Blount carried the load in the running game: 1,161 yards on 299 carries, and an NFL-best 18 touchdowns. And despite 306 touches on the year, he fumbled only two times and lost just one of them.
Edelman caught 4+ passes in every game except one (which they lost, of course), and he was incredibly consistent picking up first downs to keep the chains moving. He also topped 1,000 yards for the second time in his career (1,106).
Most Improved Offensive Player: Marcus Cannon
Honorable Mention: David Andrews, Nate Solder, and James White
Cannon really suffered under the two-year tutelage of former offensive line coach Dave DeGuglielmo, and he caught a lot of grief for it. But his about-face under returning coach Dante Scarnecchia has been nothing short of incredible. He is the Pats best or second-best run blocker, and he’s done a great job protecting Brady from outside pressure.
Consider his 180-degree turnaround against Denver’s Von Miller. In the AFC Championship Game last January, Miller went around Cannon like he wasn’t even there. In the December rematch, Cannon used a novel technique to dominate the matchup, playing with his hands down until Miller engaged him, then using his size to push Miller around.
The resurgence of the O-line was also evident in the improved play of center David Andrews (especially good pulling on run plays), and the return to form of Nate Solder. Brady was sacked 38 times in 2015, but only 15 this year. And credit for that goes mostly to the players, aided by Scarnecchia.
White improved in catches (from 40 to 60), rushing yards (56 to 166), and yards per rush (2.5 to 4.3). He was more of a threat in the passing game, something he lacked entirely the year before.
Offensive Newcomer of the Year: Martellus Bennett
Honorable Mention: Chris Hogan, Malcolm Mitchell, and Joe Thuney
Take a talented tight end from Chicago (where he caught 90 passes from Jay “bleeping” Cutler) add him to an offense with Rob Gronkowski and Tom Brady, and what do you get? The 2016 Offensive Newcomer of the Year! Bennett was the Patriots third attempt to rebuild the two tight-end offense post-Hernandez, and “Marty” proved the perfect match.
Bennett caught 55 passes for 701 yards, both good for third on the team. He also led the team with a career-high seven touchdowns and gained 12.7 yards per catch (second best of his career). Additionally, he blocked very well, both at the line and downfield, and he was more durable than Gronkowski, playing in every game this season and starting 12 of them.
Additionally, his ability to learn the offense should not be underestimated; there have been a lot of free agent receiver busts in New England over the years. Not everyone can learn the offense quickly enough to get playing time and build a rapport with Brady. But Bennett seemed to do everything well. May he play next to Gronkowski until Brady retires!

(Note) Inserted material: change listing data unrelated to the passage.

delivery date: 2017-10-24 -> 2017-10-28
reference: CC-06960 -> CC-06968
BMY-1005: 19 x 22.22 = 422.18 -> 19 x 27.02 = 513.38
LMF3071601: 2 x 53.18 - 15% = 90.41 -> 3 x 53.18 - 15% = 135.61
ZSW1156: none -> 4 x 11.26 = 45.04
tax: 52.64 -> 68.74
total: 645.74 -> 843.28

Speaking of receiver non-busts, Chris Hogan came over from Buffalo and immediately fit in. He totaled 38 catches for 680 yards on the year, a gaudy 17.9 yards per catch that was second on the team to Gronkowski.

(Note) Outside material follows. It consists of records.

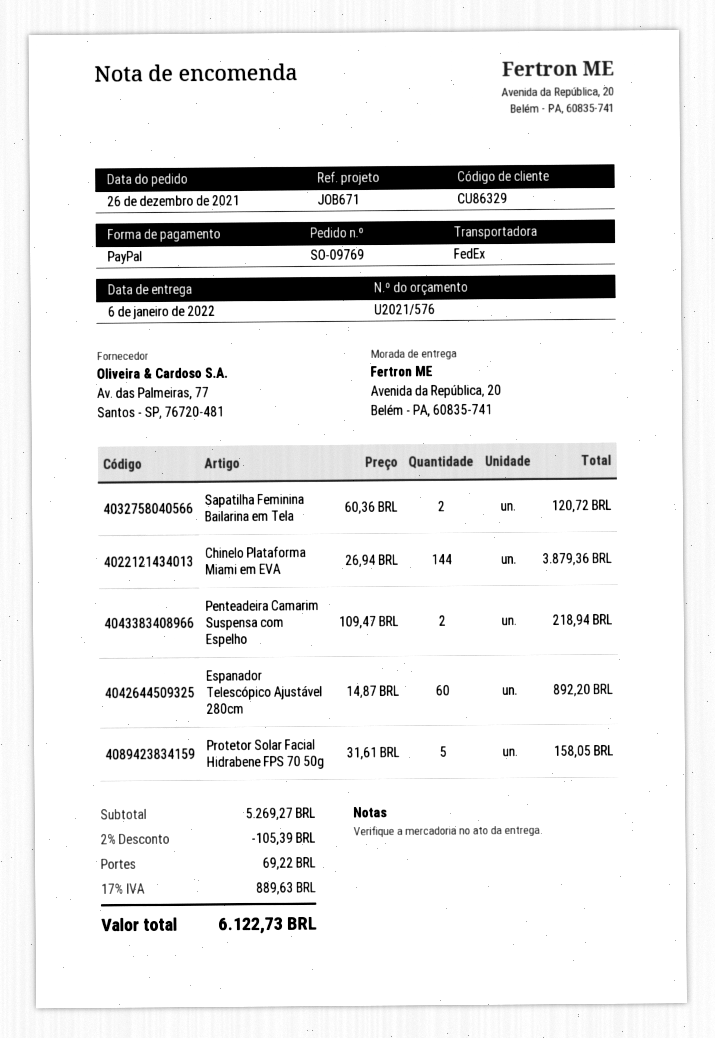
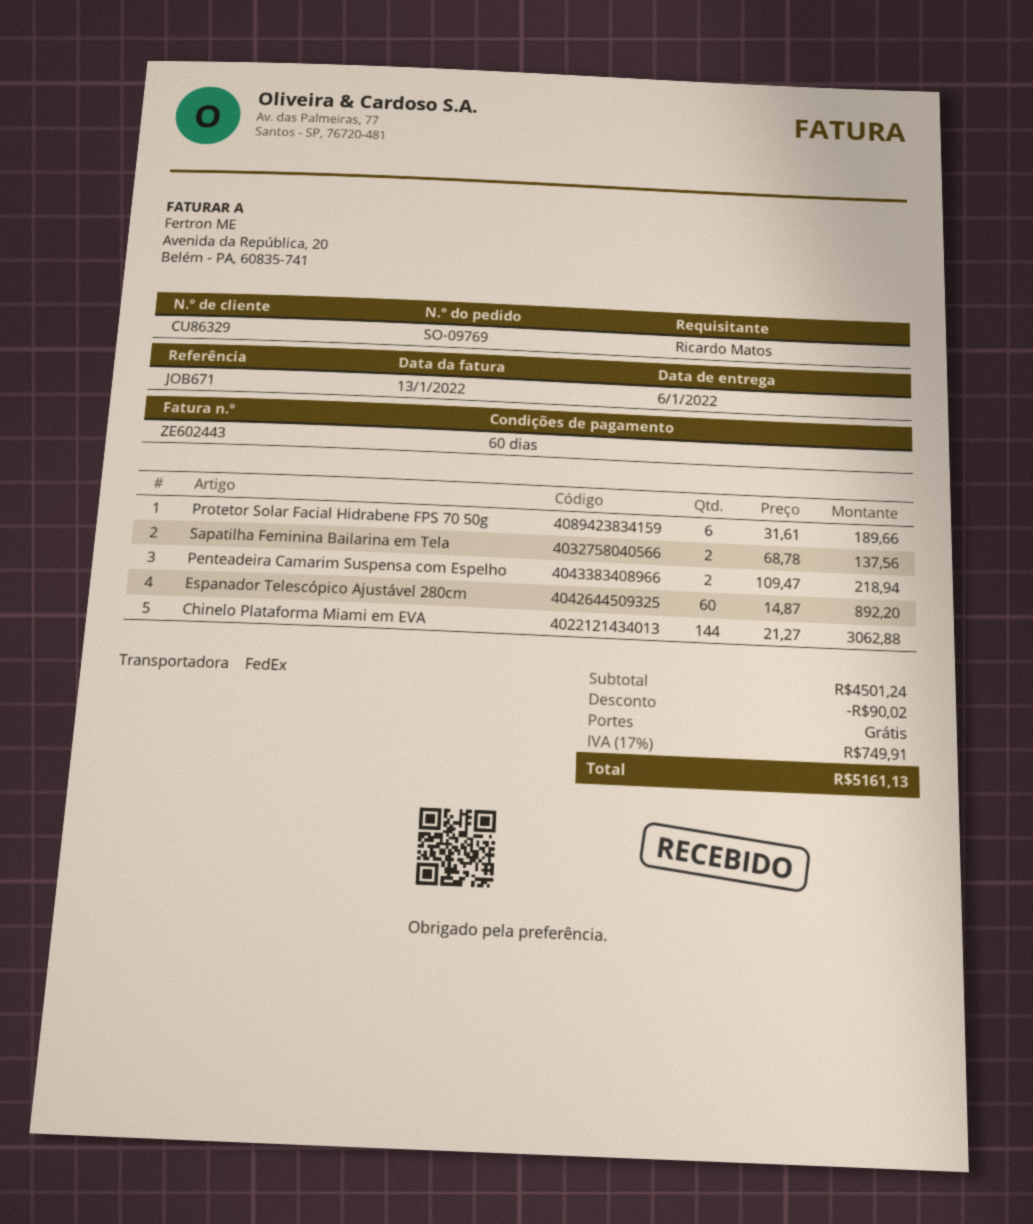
Sapatilha Feminina Bailarina em Tela: 2 x 60.36 = 120.72 -> 2 x 68.78 = 137.56
Chinelo Plataforma Miami em EVA: 144 x 26.94 = 3879.36 -> 144 x 21.27 = 3062.88
Protetor Solar Facial Hidrabene FPS 70 50g: 5 x 31.61 = 158.05 -> 6 x 31.61 = 189.66
subtotal: 5269.27 -> 4501.24
discount: 105.39 -> 90.02
shipping: 69.22 -> 0.00
tax: 17% = 889.63 -> 17% = 749.91
total: 6122.73 -> 5161.13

The last rookie receiver who had the same impact as Malcolm Mitchell was Deion Branch. Mitchell's 32 catches for 401 yards and 4 touchdowns are similar to the 43 for 489 and 2 touchdowns Branch posted in 2002. And all this came after an elbow injury in the preseason almost finished Mitchell’s season before it started.
Not to be forgotten is rookie guard Joe Thuney, who came in unheralded but worked his way into the starting lineup and contributed to the massive O-line turnaround. He also tied David Andrews for highest percentage of offensive snaps this season.

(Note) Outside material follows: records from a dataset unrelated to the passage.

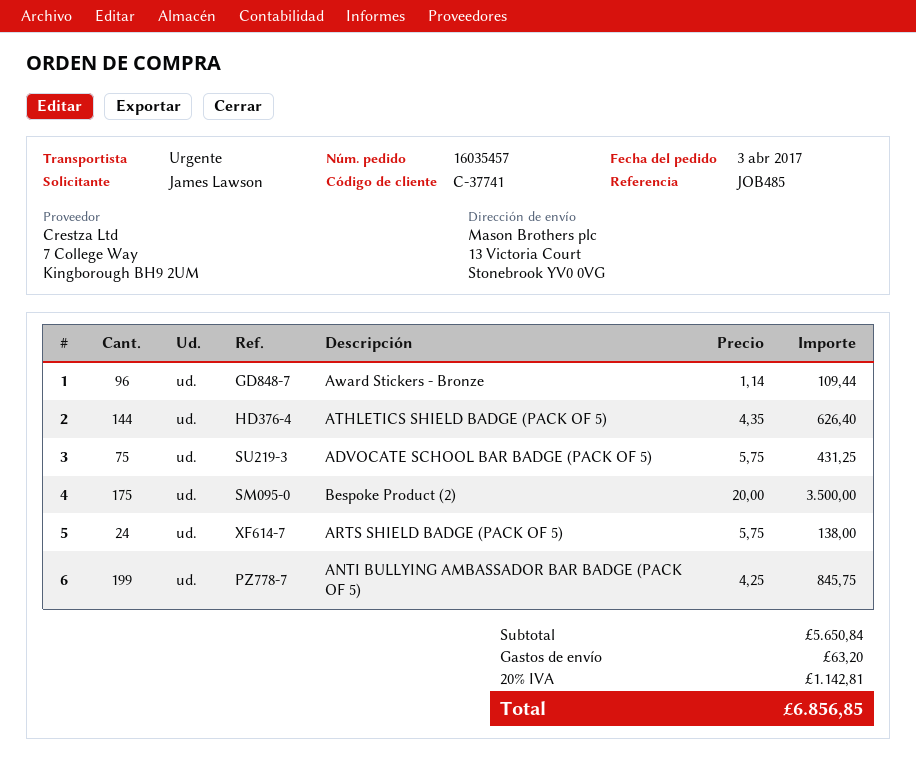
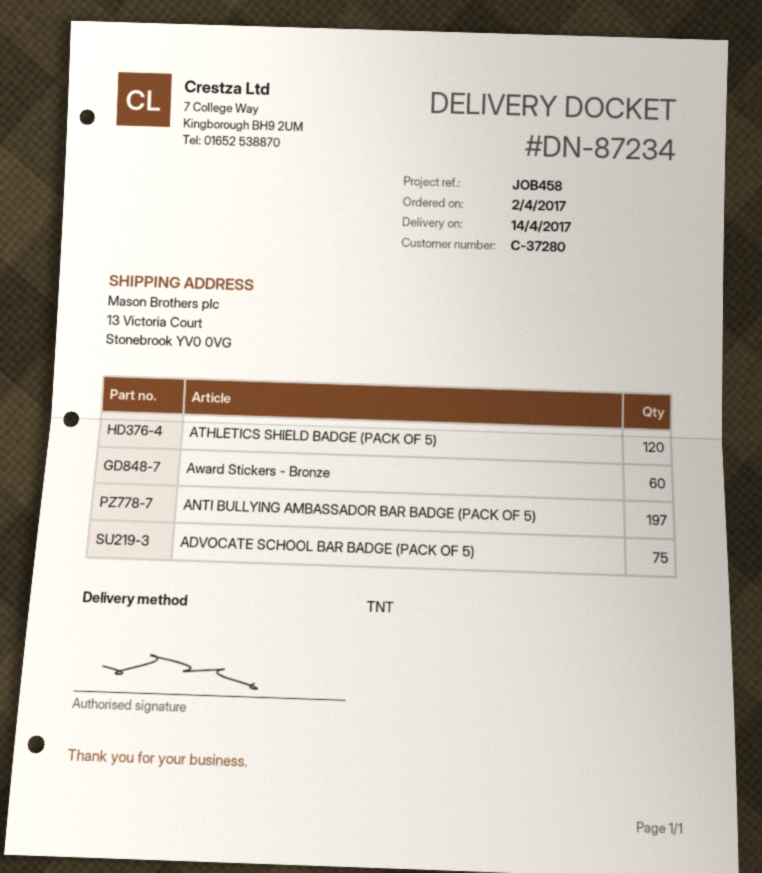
order date: 2017-04-03 -> 2017-04-02
customer number: C-37741 -> C-37280
reference: JOB485 -> JOB458
shipping method: express -> TNT
Award Stickers - Bronze: 96 -> 60
ATHLETICS SHIELD BADGE (PACK OF 5): 144 -> 120
Bespoke Product (2): 175 -> none
ARTS SHIELD BADGE (PACK OF 5): 24 -> none
ANTI BULLYING AMBASSADOR BAR BADGE (PACK OF 5): 199 -> 197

Defensive Most Valuable Player: Alan Branch & Malcom Brown
Honorable Mention: Trey Flowers, Malcolm Butler, and Devin McCourty
In the closest race (and the most crowded field), defensive tackles Alan Branch and Malcom Brown get the nod. The two were twin blocks of solid granite inside, stuffing one running back after another, and pushing the pocket back into opposing quarterbacks.
Both were central to the Patriots defensive resurgence in the second half. Their consistency inside allowed coaches to try other players at different positions and in a multitude of formations. And even though interior linemen rarely make tackles in the Patriots scheme, Branch and Brown ranked sixth and seventh on the team in tackles, respectively.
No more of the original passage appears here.